### EXERCISE INSTRUCTIONS
Every line below that includes the word "none" needs to be copied.

### Before-and-after change data
Start of Block

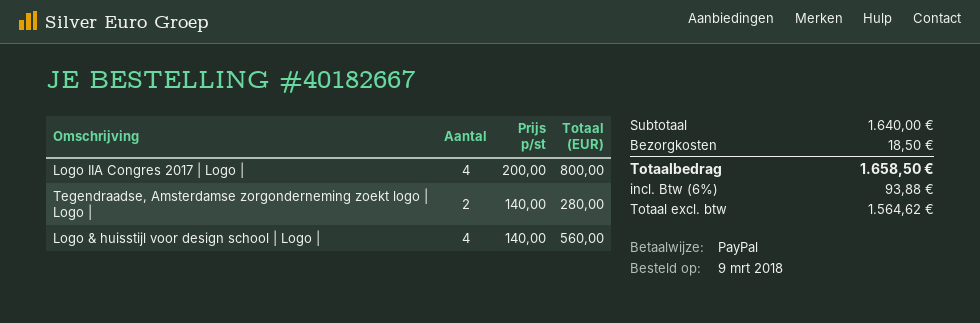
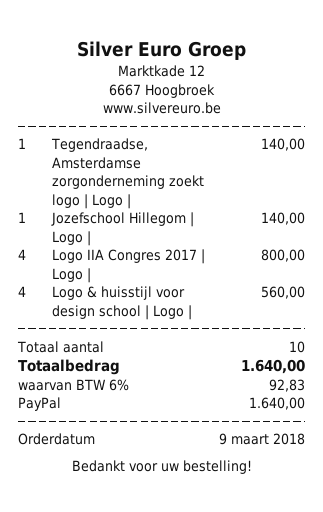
Tegendraadse, Amsterdamse zorgonderneming zoekt logo | Logo |: 2 for 280.00 -> 1 for 140.00
Jozefschool Hillegom | Logo |: none -> 1 for 140.00
shipping: 18.50 -> none
tax: 6% = 93.88 -> 6% = 92.83
total: 1658.50 -> 1640.00

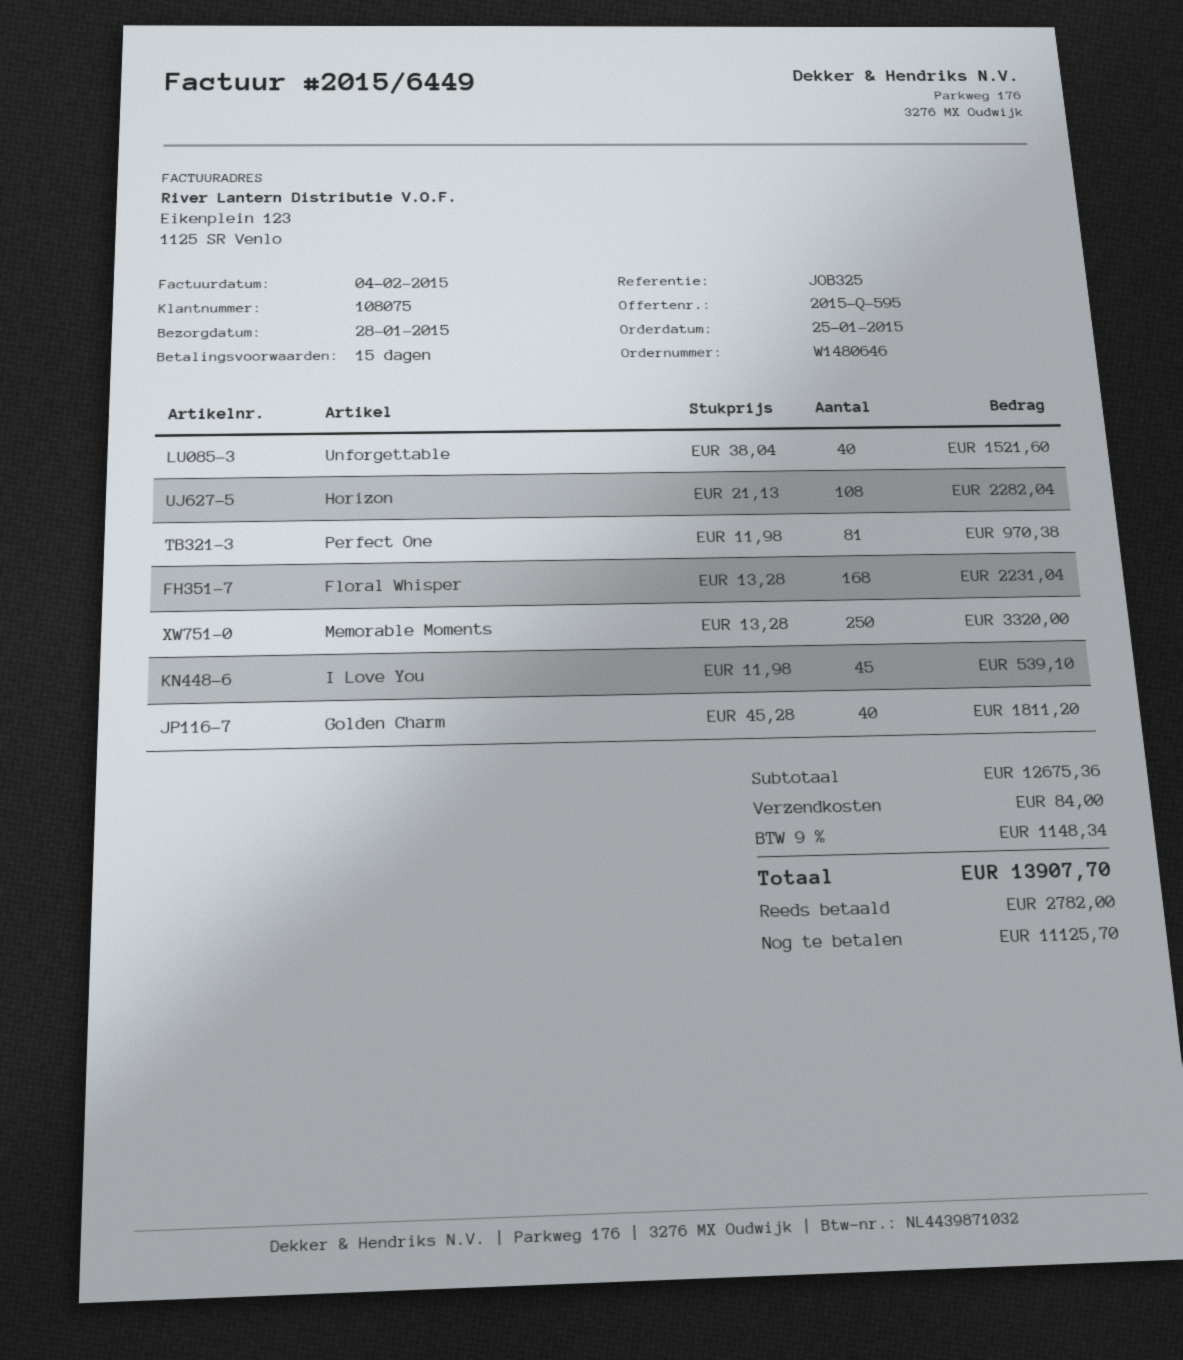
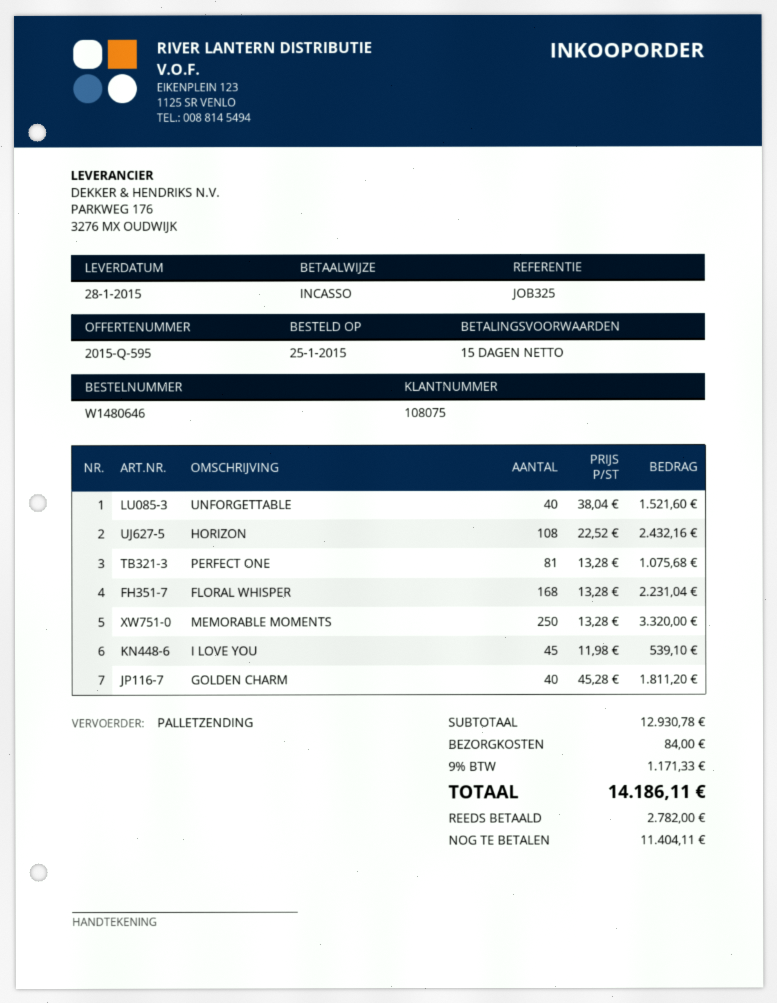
Horizon: 108 x 21.13 = 2282.04 -> 108 x 22.52 = 2432.16
Perfect One: 81 x 11.98 = 970.38 -> 81 x 13.28 = 1075.68
subtotal: 12675.36 -> 12930.78
tax: 9% = 1148.34 -> 9% = 1171.33
total: 13907.70 -> 14186.11
balance: 11125.70 -> 11404.11

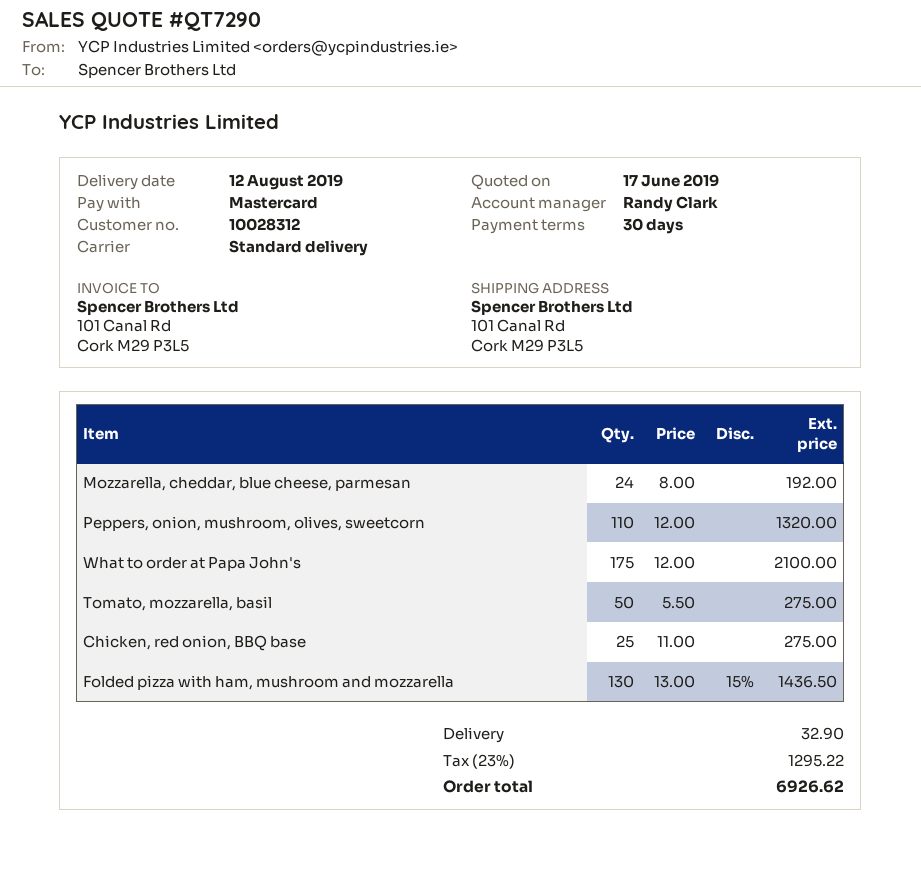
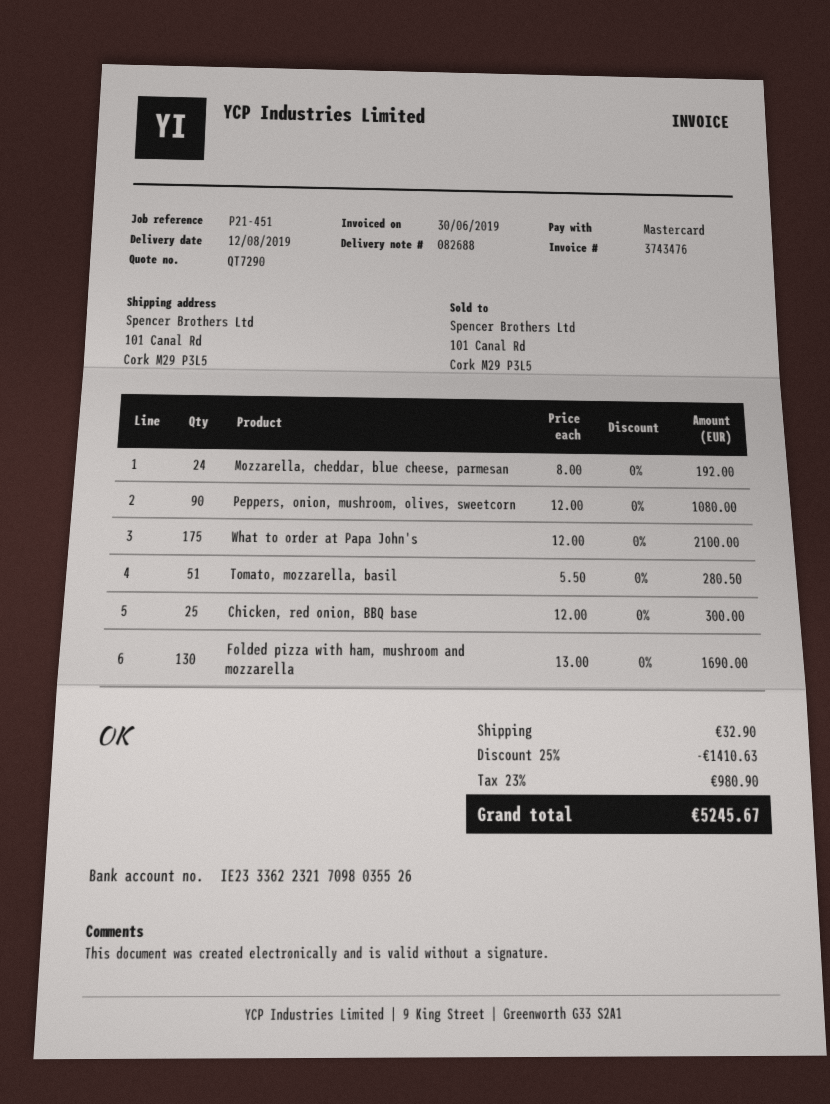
Peppers, onion, mushroom, olives, sweetcorn: 110 x 12.00 = 1320.00 -> 90 x 12.00 = 1080.00
Tomato, mozzarella, basil: 50 x 5.50 = 275.00 -> 51 x 5.50 = 280.50
Chicken, red onion, BBQ base: 25 x 11.00 = 275.00 -> 25 x 12.00 = 300.00
Folded pizza with ham, mushroom and mozzarella: 130 x 13.00 - 15% = 1436.50 -> 130 x 13.00 = 1690.00
discount: none -> 25% = 1410.63
tax: 23% = 1295.22 -> 23% = 980.90
total: 6926.62 -> 5245.67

End of Block

### PROBLEM SOLUTION
Jozefschool Hillegom | Logo |: none -> 1 for 140.00
shipping: 18.50 -> none
discount: none -> 25% = 1410.63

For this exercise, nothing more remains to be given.